Here is something interesting; early in the first season the bottom strobes were also colored (they changed them to white later on). Here you can see the red:









Interesting here because the red is on the wrong side. If you look closely this shot was filmed to be reversed as evidenced by the backwards decals - that's why the colors were reversed:









Here is the shot as it was originally intended with the lights on the proper side. You can also see that the decals are properly orientated now:


----------



## Model Man (Oct 1, 2007)

There's a good undershot in Enterprise Incident that might show off any grids on the under saucer.
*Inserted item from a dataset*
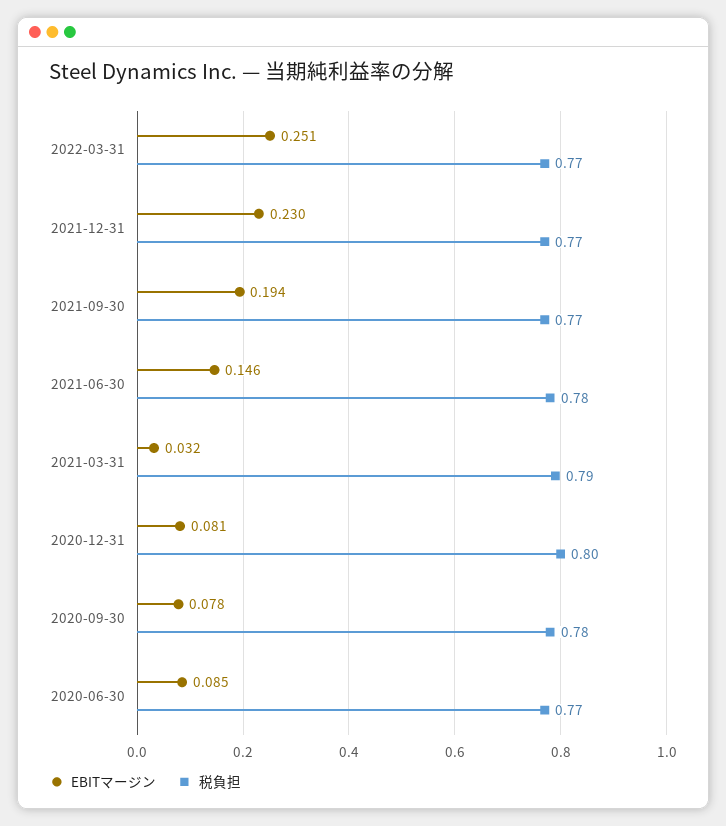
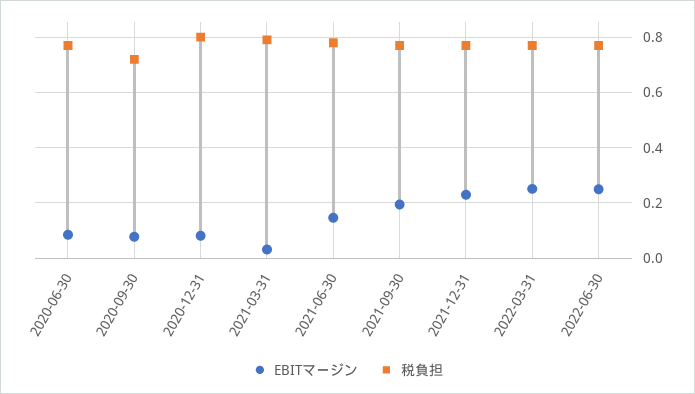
税負担, 2020-09-30: 0.78 -> 0.725
EBITマージン, 2022-06-30: none -> 0.25
税負担, 2022-06-30: none -> 0.775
Patterns of Force, TholWeb and Deadly Years have some good extreme close ups.


----------



## Fozzie (May 25, 2009)

These are excellent. Keep 'em coming!


----------



## SteveR (Aug 7, 2005)

Fifty Shades of Grey?


----------



## Captain April (May 1, 2004)

Careful viewers will note that the last two pics are examples of the reversed decals at work...


----------



## feek61 (Aug 26, 2006)

Model Man said:


> There's a good undershot in Enterprise Incident that might show off any grids on the under saucer. Patterns of Force, TholWeb and Deadly Years have some good extreme close ups.


I will get to those. I will also post that nice bottom shot from "The Alternative Factor."" Any and all suggestions are welcome! I will get to them eventually. In the meantime here are a few more:




























You can make out the top grid lines in this shot:









Nice one of the second pilot. You have a good view of the front running light here:


----------



## SteveR (Aug 7, 2005)

Thanks for those, Feek!


----------



## GKvfx (May 30, 2008)

This thread proves three things - 

1. Feek rules!
2. How absolutely grainy and duped some of those TOS FX shots are.....
3. How absolutely crappy NTSC 525-resolution was. Those closeups show details I never saw on my parents' basement TV. (and it was a good TV, too.....)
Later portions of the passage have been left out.